Go down
Susie Salmon
Martwy †
Susie Salmon

[uczeń] Susie Salmon Empty [uczeń] Susie Salmon

Sro Maj 28, 2014 10:08 pm
Imię i nazwisko: Susie Salmon
Data urodzenia: 23.01.1961r.
Data zgonu: 20 kwietnia 1978 r.
Powód zgonu: Fabularny. Zabita podczas ataku Śmierciożerców na Hogsmeade.
Czystość krwi: dumne szlamiątko
Dom w Hogwarcie: Hufflepuff
Różdżka: 18 cali, wiąz, łza cerbera
Widok z Ain Eingarp:
Dotknęła ramy lustra, badając opuszkami palców wszelkie zdobienia.

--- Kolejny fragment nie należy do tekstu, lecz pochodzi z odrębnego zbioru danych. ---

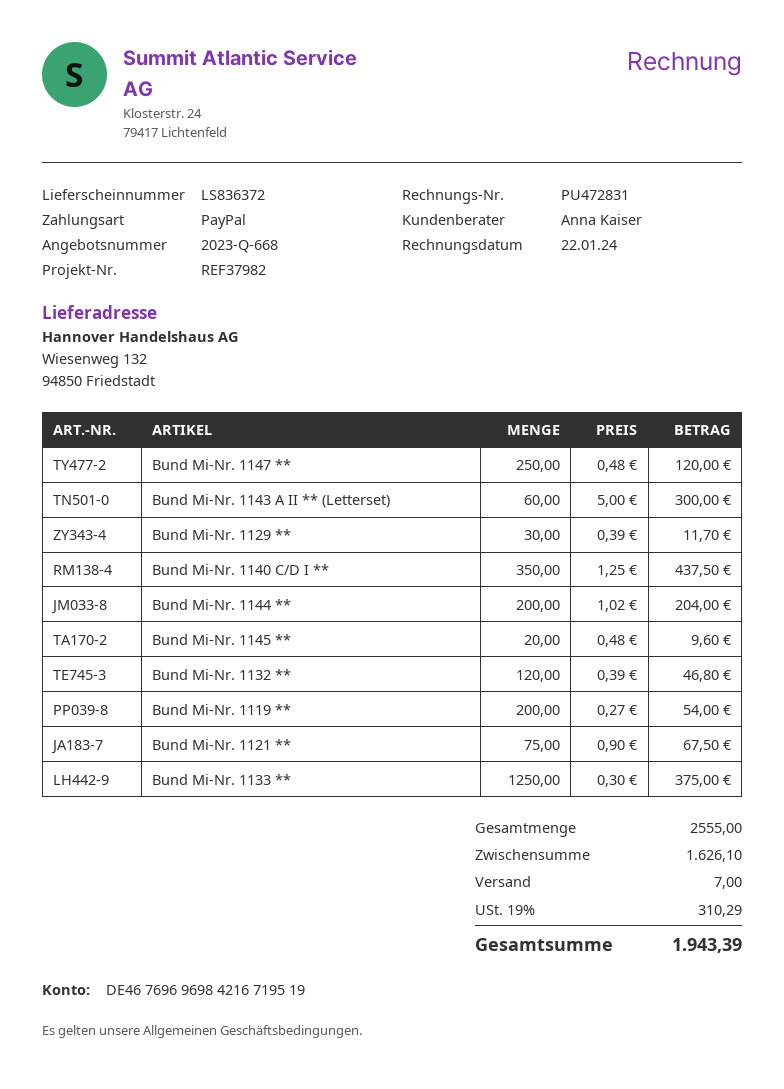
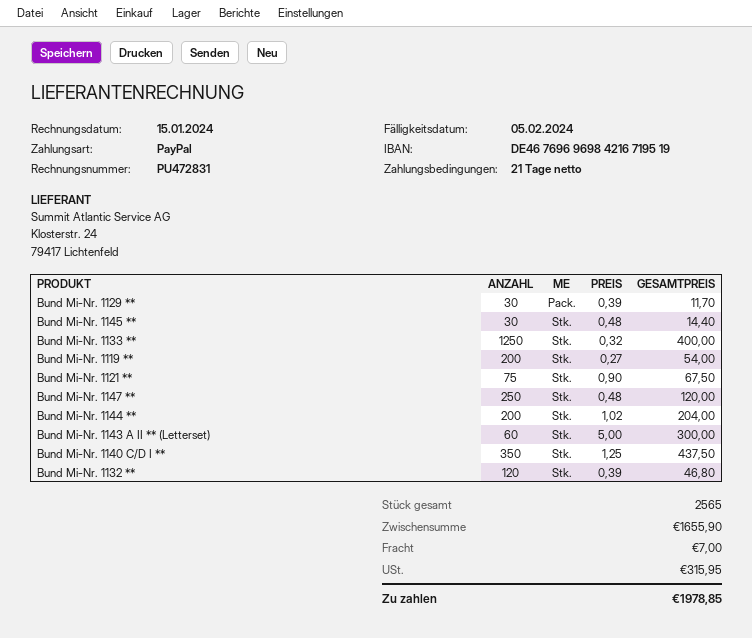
invoice date: 2024-01-22 -> 2024-01-15
Bund Mi-Nr. 1145 **: 20 x 0.48 = 9.60 -> 30 x 0.48 = 14.40
Bund Mi-Nr. 1133 **: 1250 x 0.30 = 375.00 -> 1250 x 0.32 = 400.00
total quantity: 2555 -> 2565
subtotal: 1626.10 -> 1655.90
tax: 310.29 -> 315.95
total: 1943.39 -> 1978.85

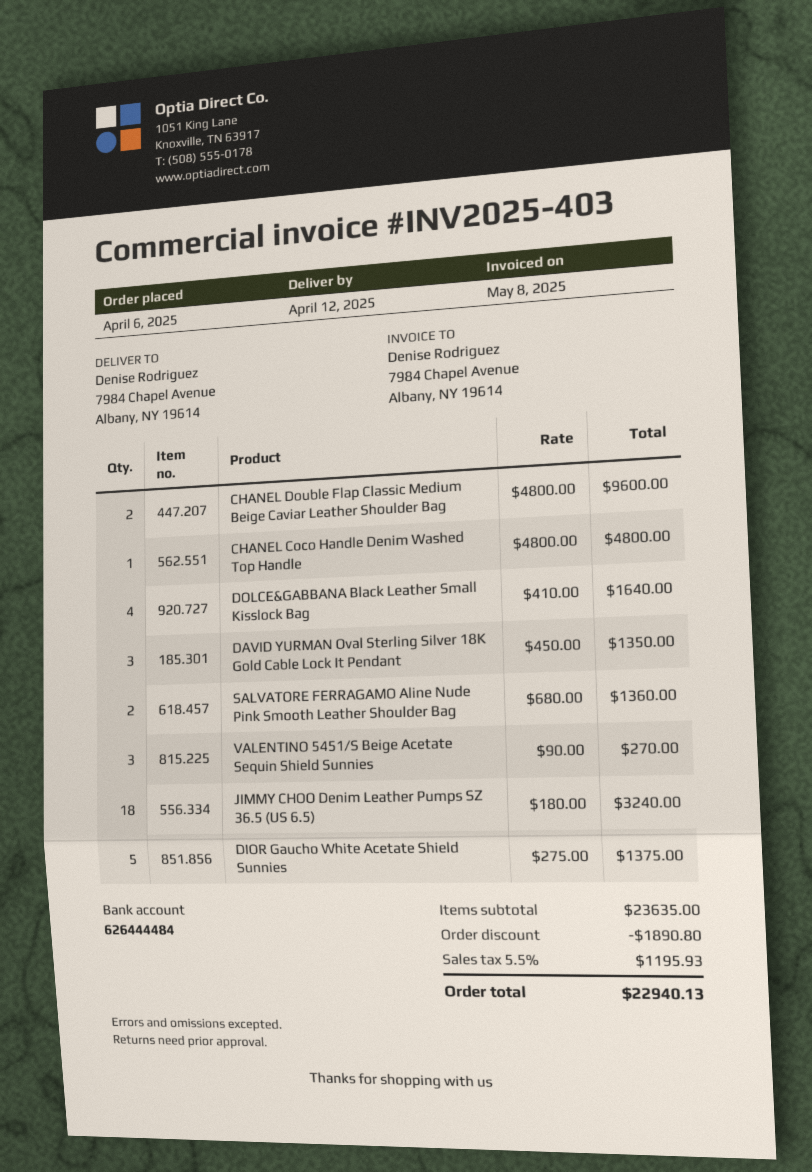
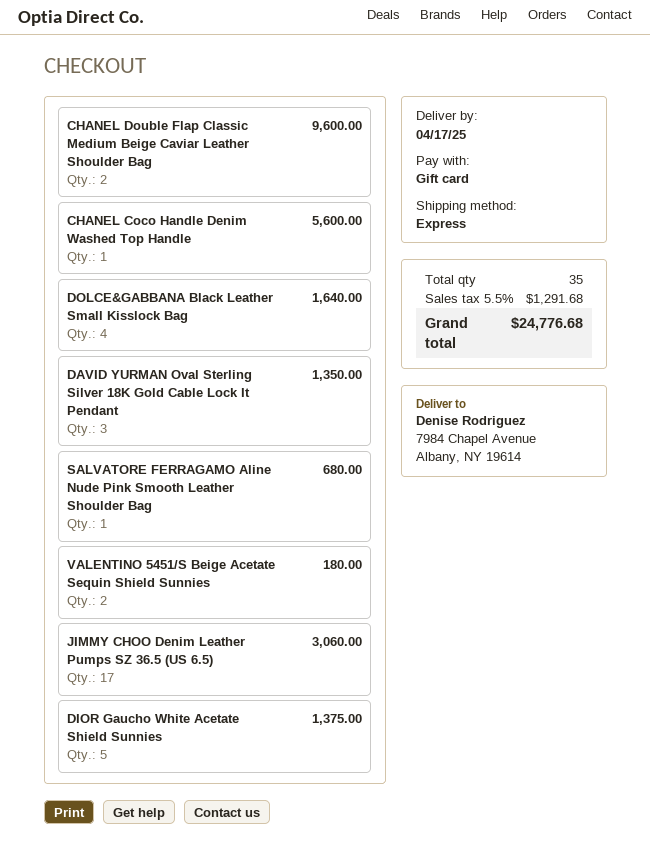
delivery date: 2025-04-12 -> 2025-04-17
CHANEL Coco Handle Denim Washed Top Handle: 1 for 4800.00 -> 1 for 5600.00
SALVATORE FERRAGAMO Aline Nude Pink Smooth Leather Shoulder Bag: 2 for 1360.00 -> 1 for 680.00
VALENTINO 5451/S Beige Acetate Sequin Shield Sunnies: 3 for 270.00 -> 2 for 180.00
JIMMY CHOO Denim Leather Pumps SZ 36.5 (US 6.5): 18 for 3240.00 -> 17 for 3060.00
discount: 1890.80 -> none
tax: 5.5% = 1195.93 -> 5.5% = 1291.68
total: 22940.13 -> 24776.68

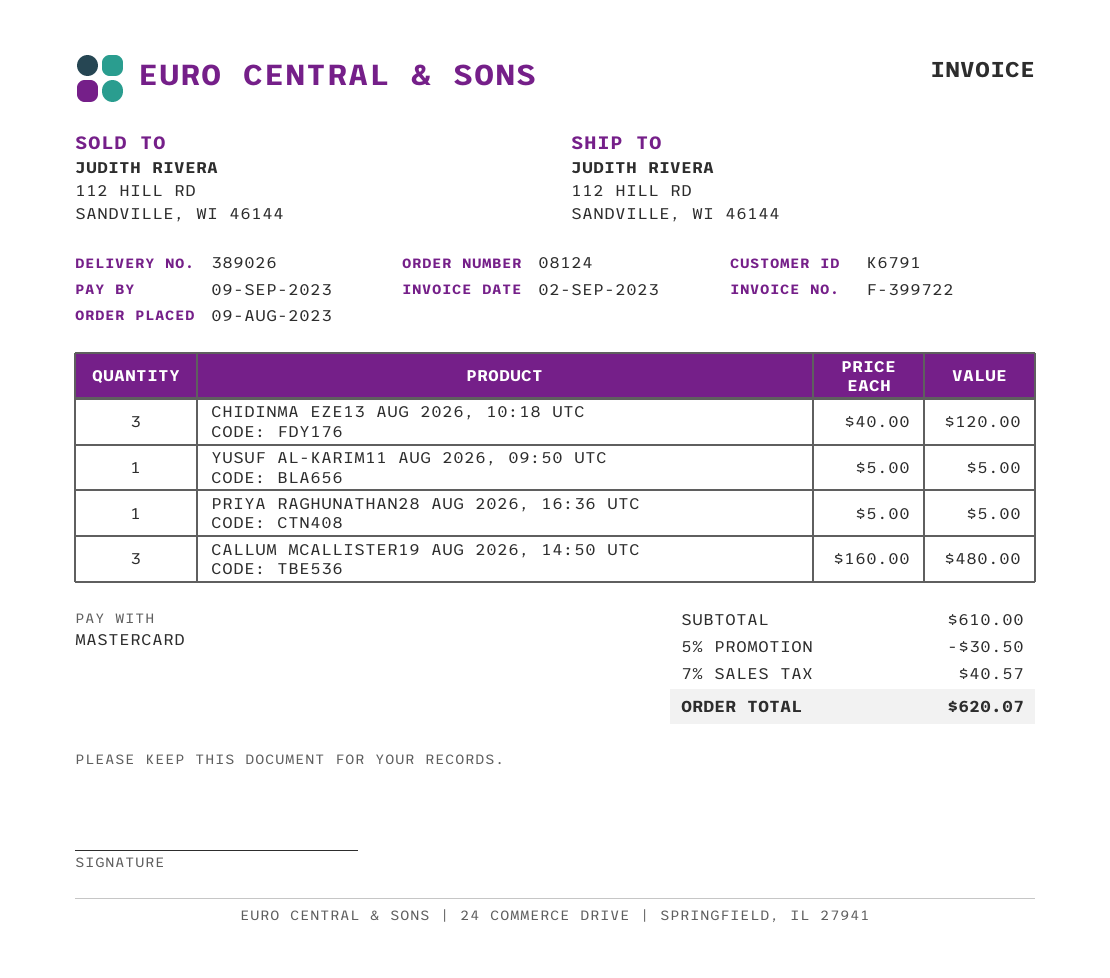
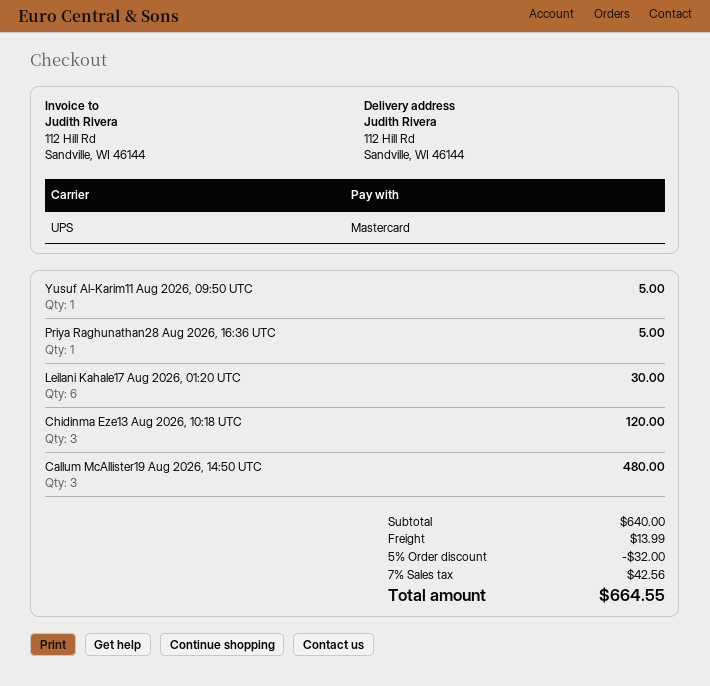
Leilani Kahale17 Aug 2026, 01:20 UTC: none -> 6 for 30.00
subtotal: 610.00 -> 640.00
discount: 5% = 30.50 -> 5% = 32.00
shipping: none -> 13.99
tax: 7% = 40.57 -> 7% = 42.56
total: 620.07 -> 664.55

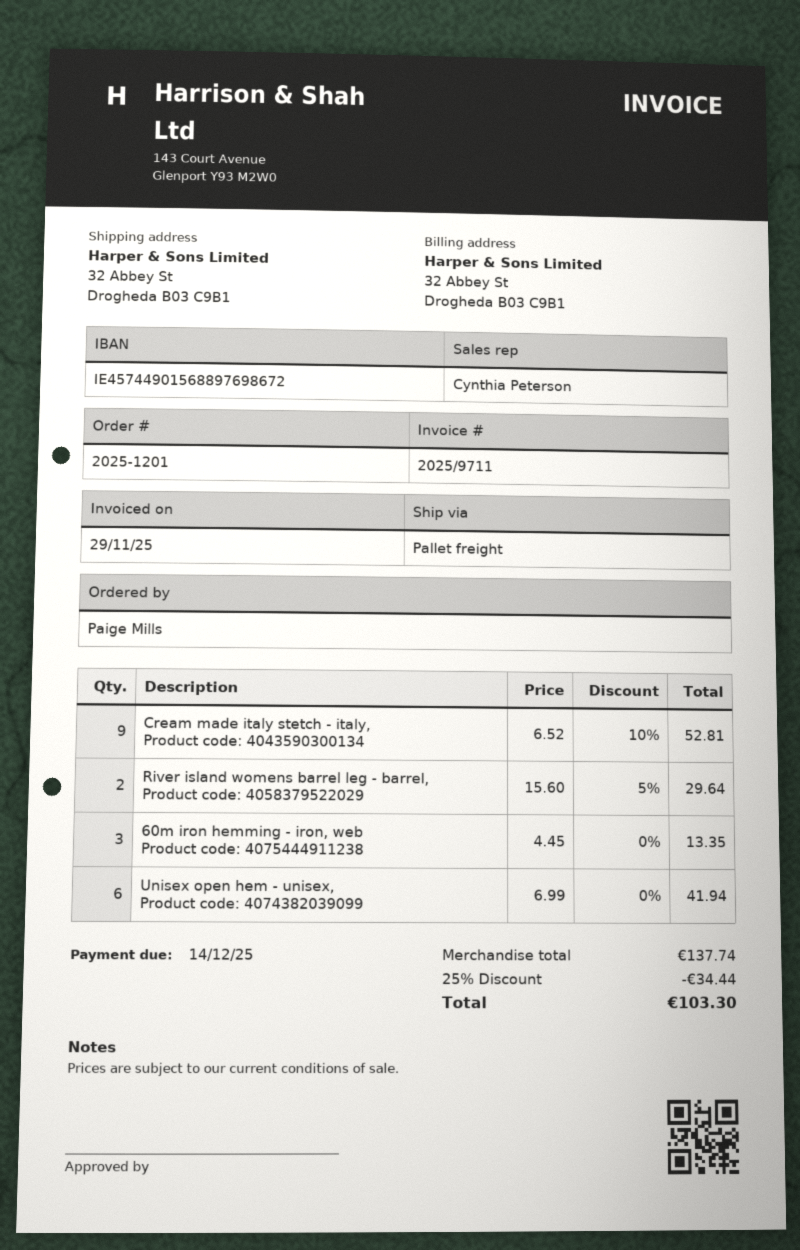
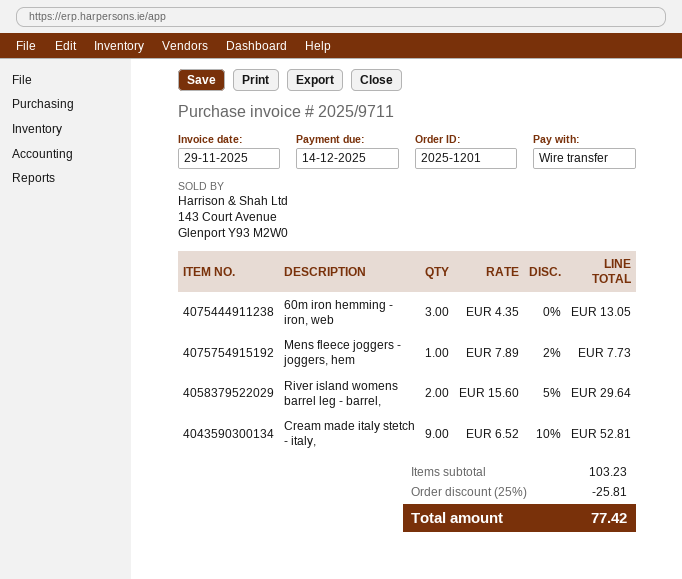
60m iron hemming - iron, web: 3 x 4.45 = 13.35 -> 3 x 4.35 = 13.05
Unisex open hem - unisex,: 6 x 6.99 = 41.94 -> none
Mens fleece joggers - joggers, hem: none -> 1 x 7.89 - 2% = 7.73
subtotal: 137.74 -> 103.23
discount: 25% = 34.44 -> 25% = 25.81
total: 103.30 -> 77.42

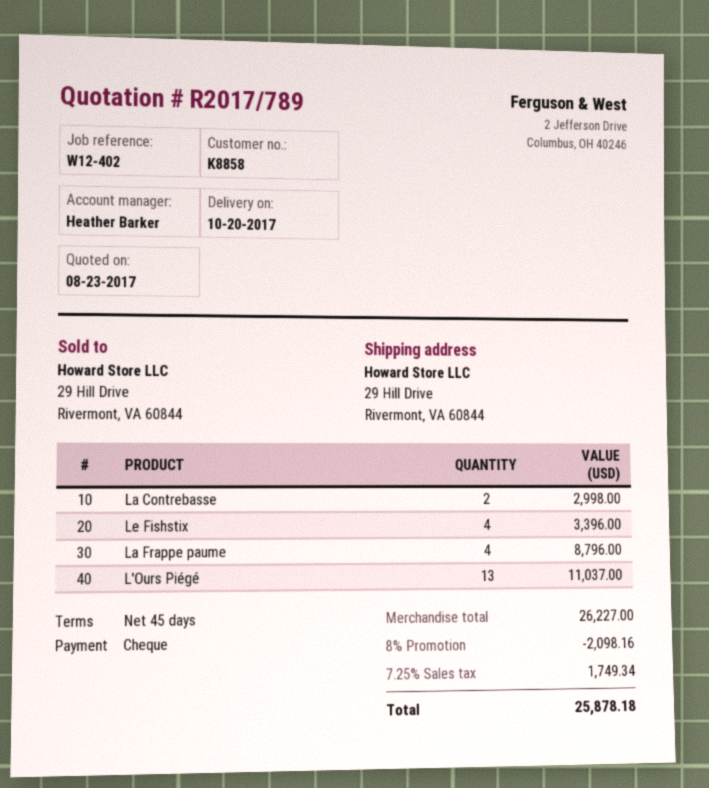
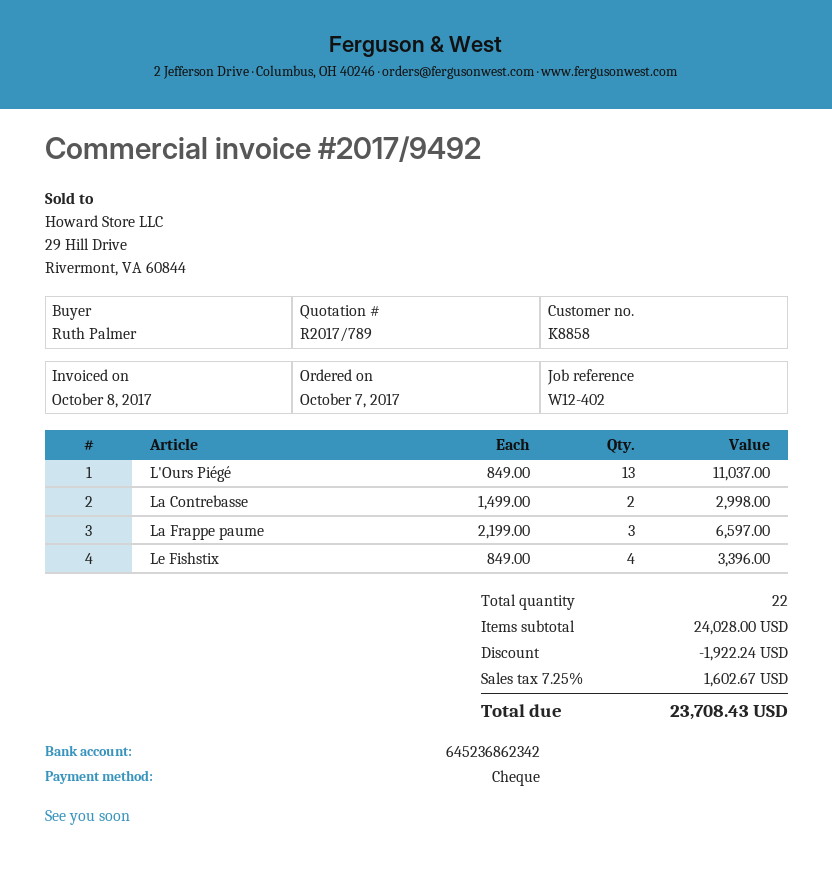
La Frappe paume: 4 for 8796.00 -> 3 for 6597.00
subtotal: 26227.00 -> 24028.00
discount: 2098.16 -> 1922.24
tax: 7.25% = 1749.34 -> 7.25% = 1602.67
total: 25878.18 -> 23708.43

Odczytała napis, rozważając jego znaczenie. Czuła się tego dnia wyjątkowo potwornie, ponieważ znów usłyszała kilka jednoznacznych stwierdzeń na temat jej zamiłowania do książek i pochodzenia. Za wszelką cenę starała się wmawiać sobie, że nie wszyscy Ślizgoni są źli. Niestety coraz częściej przyłapywała się na tym, że przestaje w to wierzyć. Przymknęła na chwilę oczy, a gdy je otworzyła, odbicie pokazywało ją, ale o dziwo samo się ruszało. Lustrzana Susie miała głowę dumnie zadartą i wydawała się być nieco starsza, choć prawdopodobnie było to jedynie złudzenie. Dziewczyna w tafli szkła uściskała po kolei dłonie wszystkich największych głosicieli idei czystej krwi, a następnie wyraźnie zaprezentowała jakiś papier. Wszyscy zgodni i równi, stojący ramię w ramię. Już nigdy wywyższania się i poniżania czarodziei z mieszanych rodów. Susie poczuła, że to nie tylko marzenie, ale również i cel.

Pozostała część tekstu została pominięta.